PS: When does a film really stand out to you?
Olszewski: It’s interesting because I see a couple of a hundred films in a week, but there’s a handful of films that are always memorable to me—no matter how many films I have screened—because they’re the stories that are alive. Usually, when I talk to a filmmaker I ask them what their seed of inspiration was. There’s always something in the film that has its own life to it and that’s what I’m personally looking for to support through Shorts International and ShortsHD. People respond to something that feels real because they can identify [with it] and this makes them care.
PS: What’s an example of success that you’re seeing right now or working with in a movie?
Olszewski: There are two I’m in love with right now–one animation and one live action. I found the animation while serving on a jury. It’s called The Wind Girl or La Nina de Viento and it’s really unique. I was doing a workshop and the director was my assistant… it’s by a small, passionate group of animators. We offered it full distribution and we are Oscar qualifying the film. It’s just so well produced, you’d think it was a studio making this film, that’s what I’m after.
One of reason we Oscar qualify films is to help them have a shot to get seen by the Academy and in the Academy are studio producers who are looking for fresh, original talent, that’s the whole point.
There’s another really wonderful film called Sea Meadow, I saw it at SXSW and HollyShorts, and we just signed it for full distribution as well. You know how they say when you die your life flashes in front of you? This film kind of has those moments, it’s awesome!

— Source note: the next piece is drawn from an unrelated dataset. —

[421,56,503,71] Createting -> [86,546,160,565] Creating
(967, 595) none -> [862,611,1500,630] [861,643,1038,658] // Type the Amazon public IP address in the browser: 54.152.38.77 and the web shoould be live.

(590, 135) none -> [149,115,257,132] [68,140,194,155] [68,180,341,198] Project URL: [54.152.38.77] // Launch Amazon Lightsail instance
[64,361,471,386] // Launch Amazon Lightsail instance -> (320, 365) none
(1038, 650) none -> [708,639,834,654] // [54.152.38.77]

I was looking at it again and I wondered if they’ve done fashion photography? It reminded me of iconic photographers like Herb Ritts or Greg Gorman, but with their own twist.
PS: Is that where you find most of your films, at film festivals?

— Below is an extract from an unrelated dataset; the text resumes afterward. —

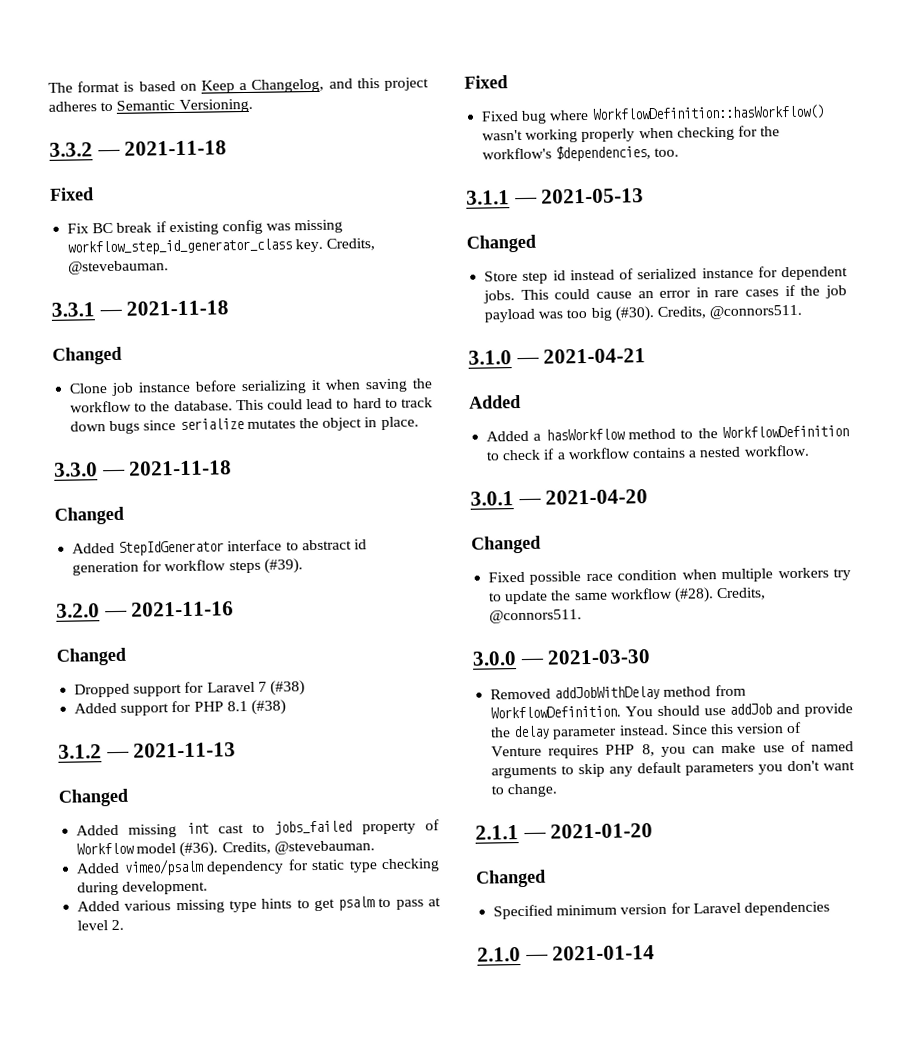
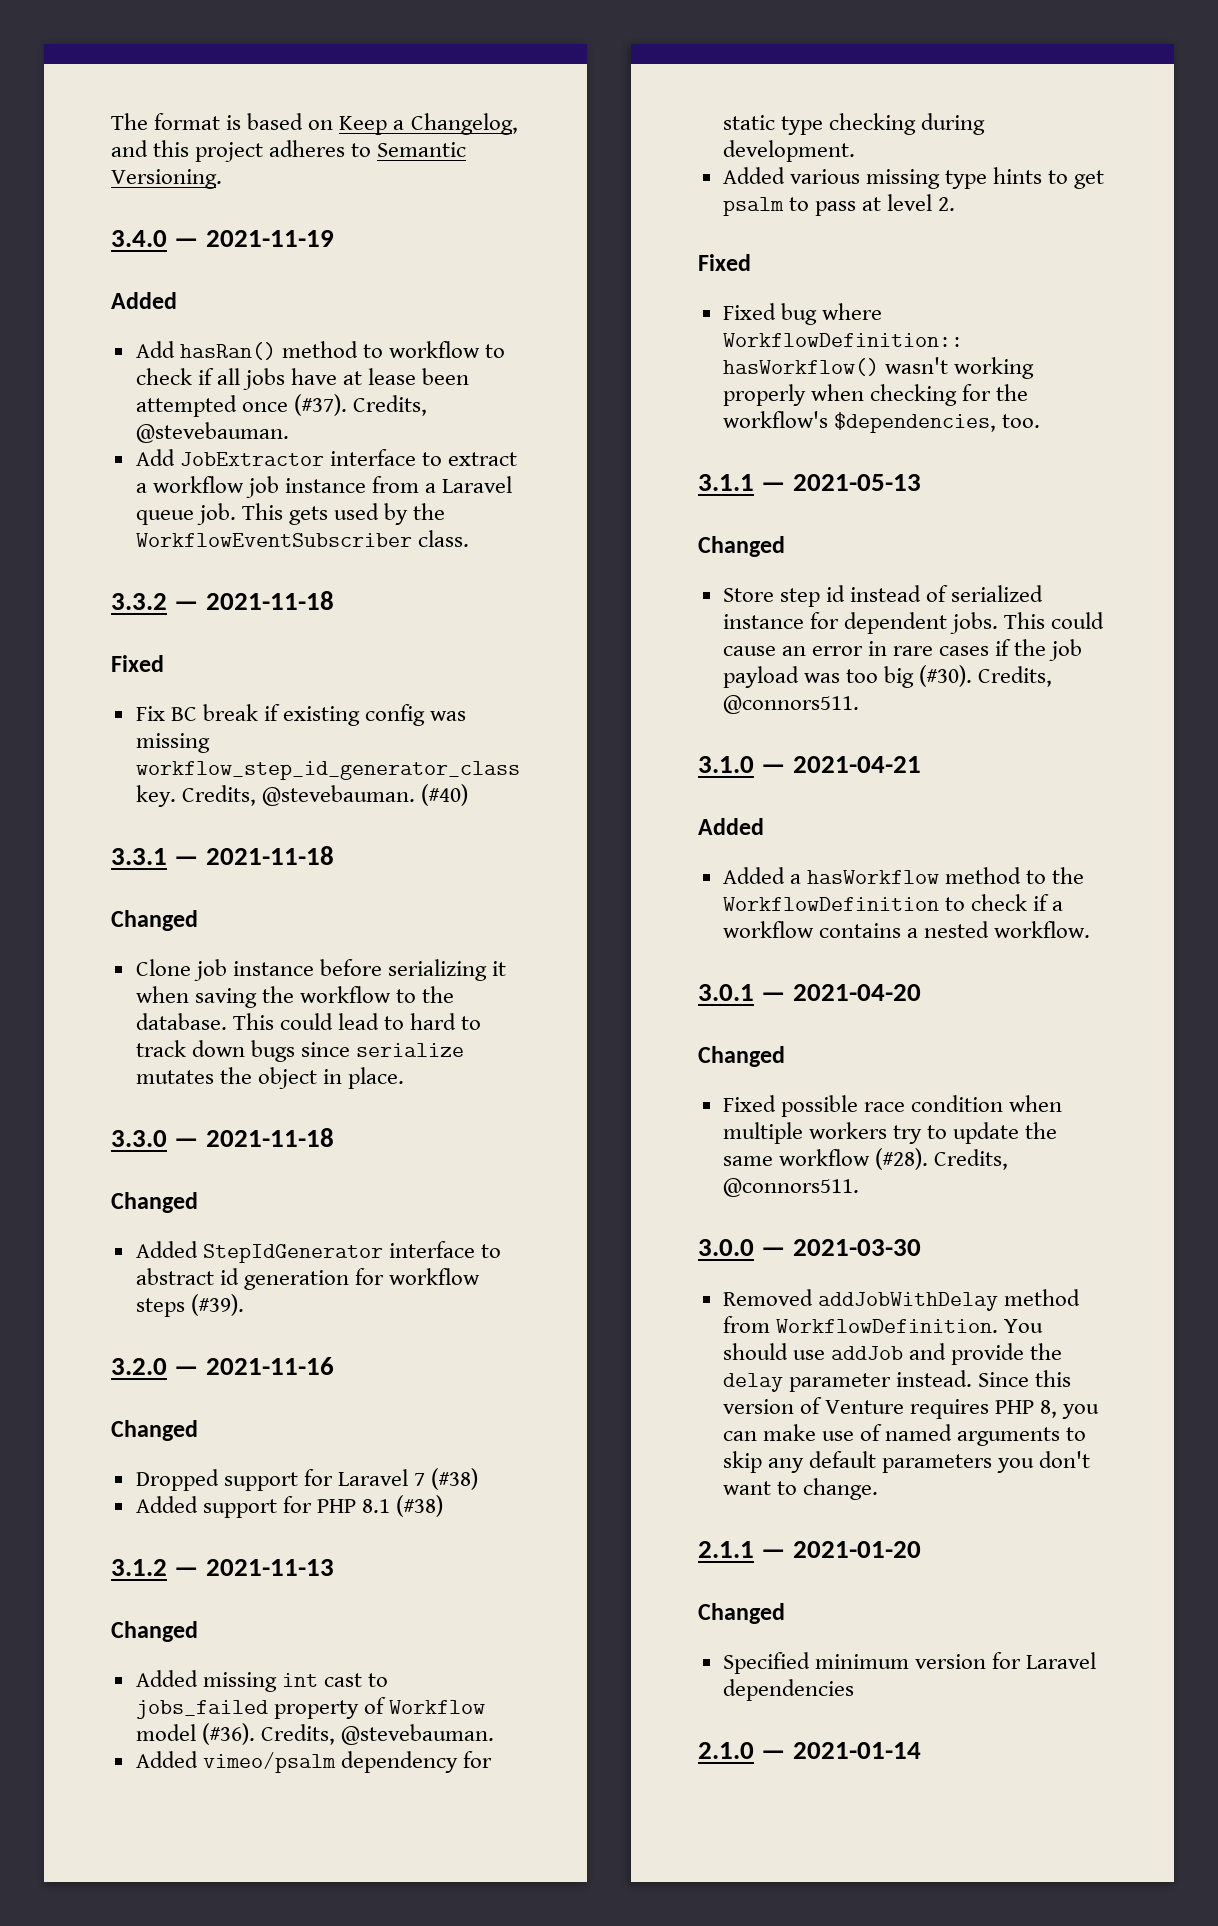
(253, 105) none -> [111,230,334,247] [111,292,177,309] [135,341,506,360] [135,368,470,390] [135,394,427,417] [135,422,289,443] [135,449,518,466] [135,476,513,498] [135,503,446,525] [135,530,469,547] // 3.4.0 — 2021-11-19 // Added // Add hasRan() method to workflow to check if all jobs have at lease been attempted once (#37). Credits, @stevebauman. // Add JobExtractor interface to extract a workflow job instance from a Laravel queue job. This gets used by the WorkflowEventSubscriber class.
(170, 267) none -> [420,784,468,806] (#40)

Olszewski: I do, but we also have an open submission policy, so anybody can go to Shorts International and send a submission form with a film to my attention. They can send it via DVD or password protected Vimeo link as well.
PS: Do you recommend for filmmakers who are making full features—or are in the process of producing a full feature—to make a short as well?
Olszewski: If you’ve got a feature script and make a short that is even only one scene from the film… it’s easier for investors to invest in your vision when you can show them something completed, even if it’s just a part of the [overall] vision you have. What’s great about our channel, distribution, and iTunes is that you start building a fan base. People become aware of the characters and stories and can follow your journey. In some cases, to the Oscars.
PS: For those who don’t know, can you explain how the Oscar Shorts program works. Does it play during the Oscars?
Olszewski: Shortly after announcements are made, we release all the nominees in the Oscar nominated short films programs in theaters. Last year they were on over 300 screens. The live action, animation, and documentary nominated short films screened in theaters across the US and on limited screens in Europe, Canada, and Mexico. The Oscar live action and animation were also available on iTunes, ShortsHD TV and on VOD through Comcast, In Demand, DirecTV, Dish, AT&T U-verse.
PS: The program has certainly given short films a lot of attention.
Olszewski: It’s been going on for seven years, the press is on board, and the public is on board. The nominees love it. People are waiting for the Oscar Shorts. Once the nominees are out, people want to see them in theaters practically the next day.
See also: Shorts International
This interview was edited for clarity and length.